Historically, home health reimbursement models were focused on post-acute care. In this environment, most digital health companies defined their initial go-to-market strategy to target direct-to-consumer sales by promising an improved health care experience and increased access to high-quality health care. More recently, digital health companies have pivoted to target self-insured employers with volume-based and/or tiered PMPM (per member per month) and at-risk pricing models that attempt to better align the digital health solution value with the payers’ economic incentive to more actively manage rising health care costs and chronic conditions.

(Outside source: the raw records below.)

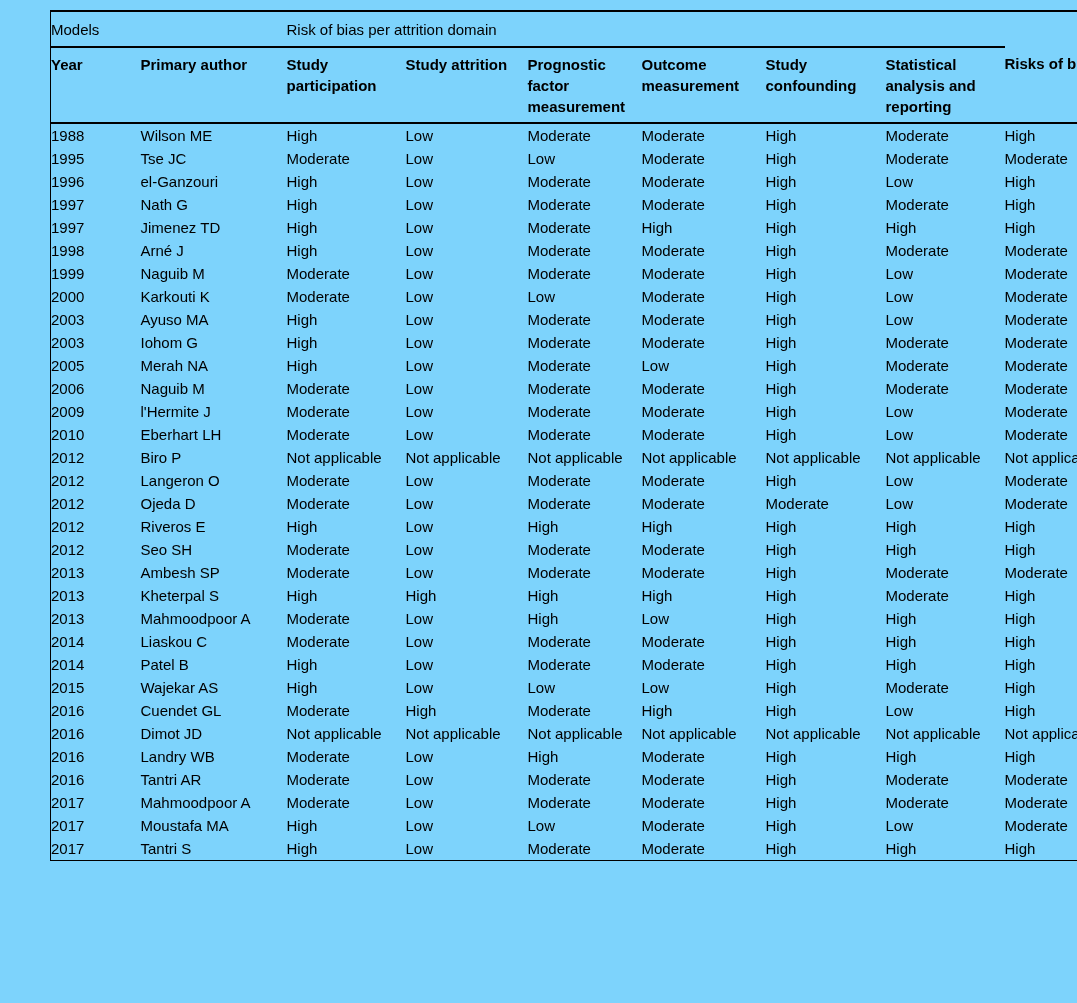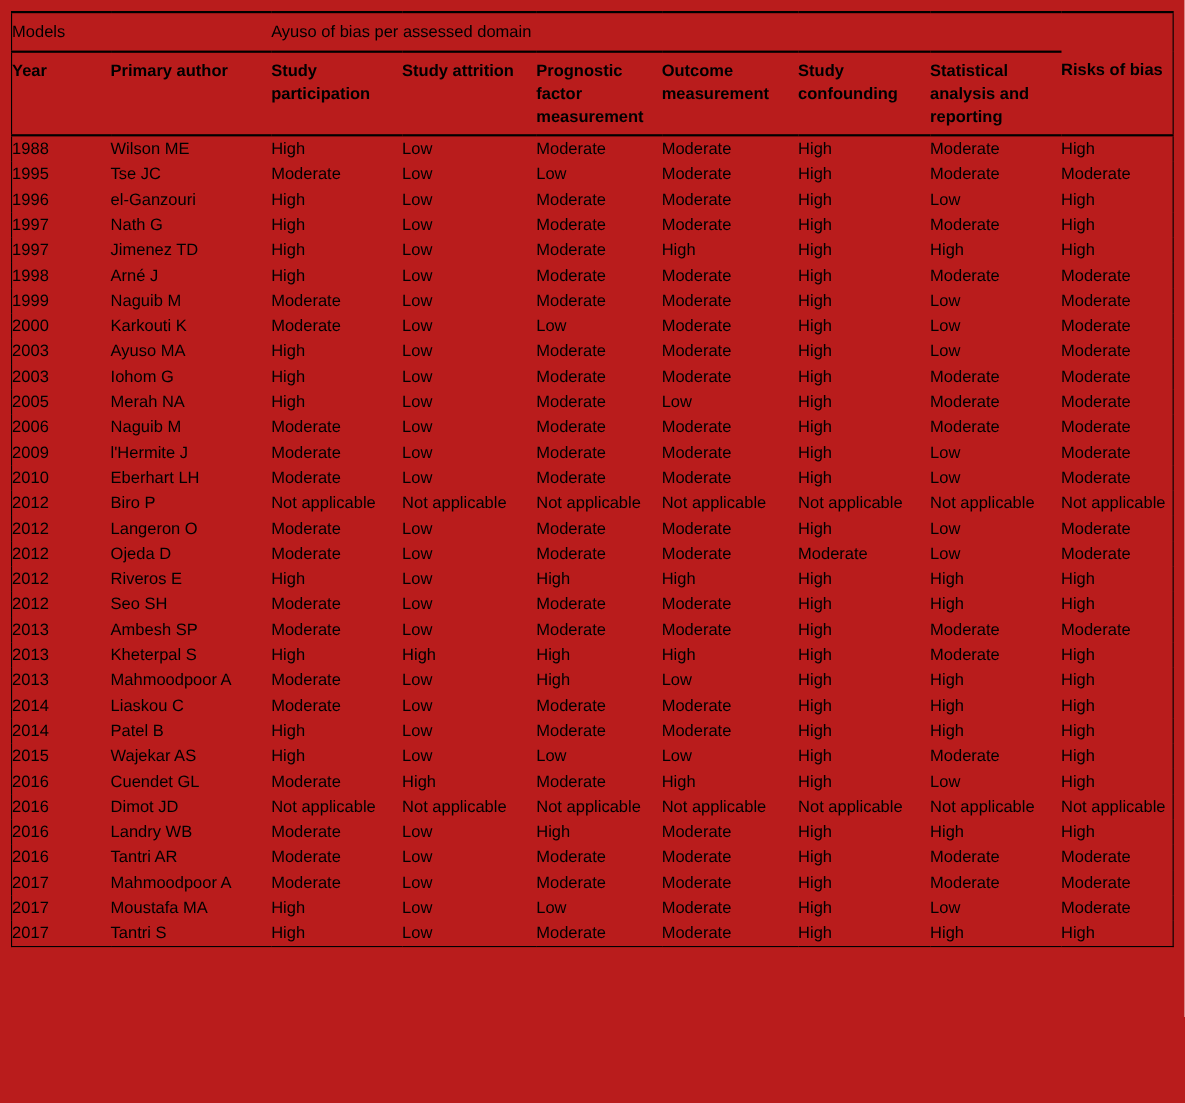--- a/index.html
+++ b/index.html
@@ -12,8 +12,9 @@
     width: 1077px;
     height: 1003px;
     box-sizing: border-box;
-    background: #b91c1c;
+    background: #7dd3fc;
     overflow: hidden;
+    padding-left: 40px;
   }
   table.rob {
     border-collapse: collapse;

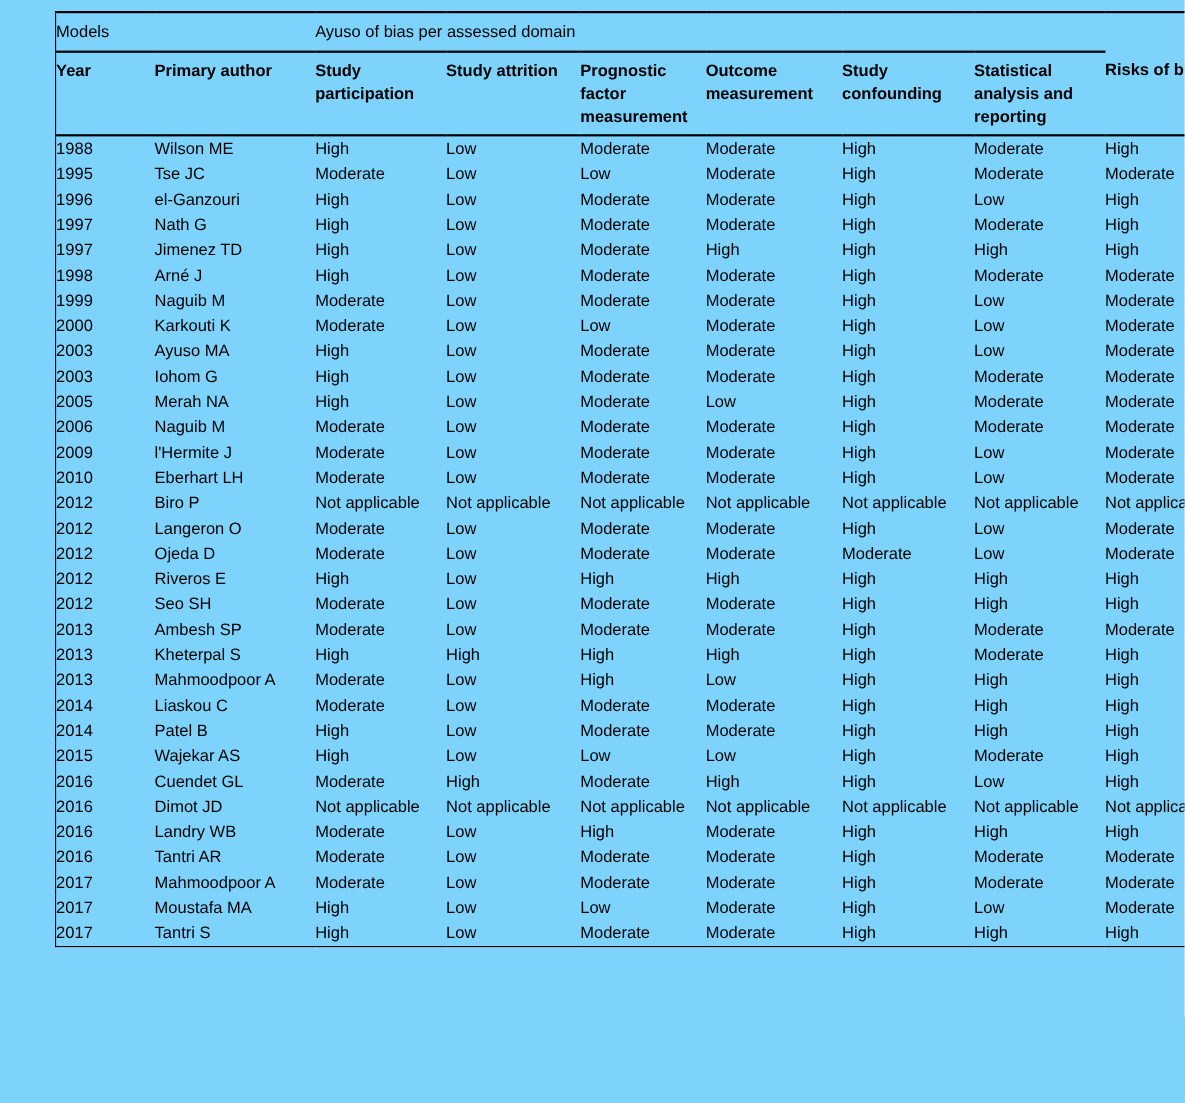--- a/index.html
+++ b/index.html
@@ -80,7 +80,7 @@
     <thead>
       <tr class="group-row">
         <th colspan="2" class="underlined c0">Models</th>
-        <th colspan="6" class="underlined c2">Ayuso of bias per assessed domain</th>
+        <th colspan="6" class="underlined c2">Risk of bias per attrition domain</th>
         <th class="c8"></th>
       </tr>
       <tr class="cols-row">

To date, employers have been slow to adopt at-risk pricing models due to the difficulty in setting a quantifiable baseline and inability to clearly track and measure outcomes.

Going forward, organizations exploring home-based health care should rethink their business model to reflect how their target economic buyers and end users define value. This requires defining a more integrated experience to address unmet needs and building an ecosystem of partners to deliver. In the wake of COVID-19, the future of telehealth and home-based care reimbursement policies is in the spotlight once again. As these payment models continue migrating toward outcomes, successful organizations will clearly align pricing strategies and revenue models with performance measures that matter for key stakeholders to demonstrate outcomes.

Questions health care leaders need to ask

Health care CEOs and industry leaders pursuing digital health and emerging home-based care strategies should ask themselves these key questions:

  1. Do I clearly understand the end-to-end home health consumer experience, unmet needs and pain points for the high-priority therapy areas and conditions my solution can address?
  2. Who are the most critical ecosystem partners required to deliver a compelling and personalized experience? What are the “give-to-get” value exchanges between critical ecosystem stakeholders that will drive adoption, engagement and customer satisfaction with my home health solution?
  3. What are the economic incentives that drive the behavior of buyers and end users? How do I align these incentives to accelerate adoption and engagement to improve outcomes?

Successful home health strategies will be defined by organizations that clearly understand the end-to-end consumer experience, partner ecosystem and economic platform-based business models surrounding targeted conditions and therapy areas.

Shashank Rao and Miguel Duarte, of Ernst & Young LLP, contributed to this article.




Summary

Home health care has become more accepted, both by payers and providers. CEOs need to rethink how they offer “anywhere care” across the health and wellness continuum.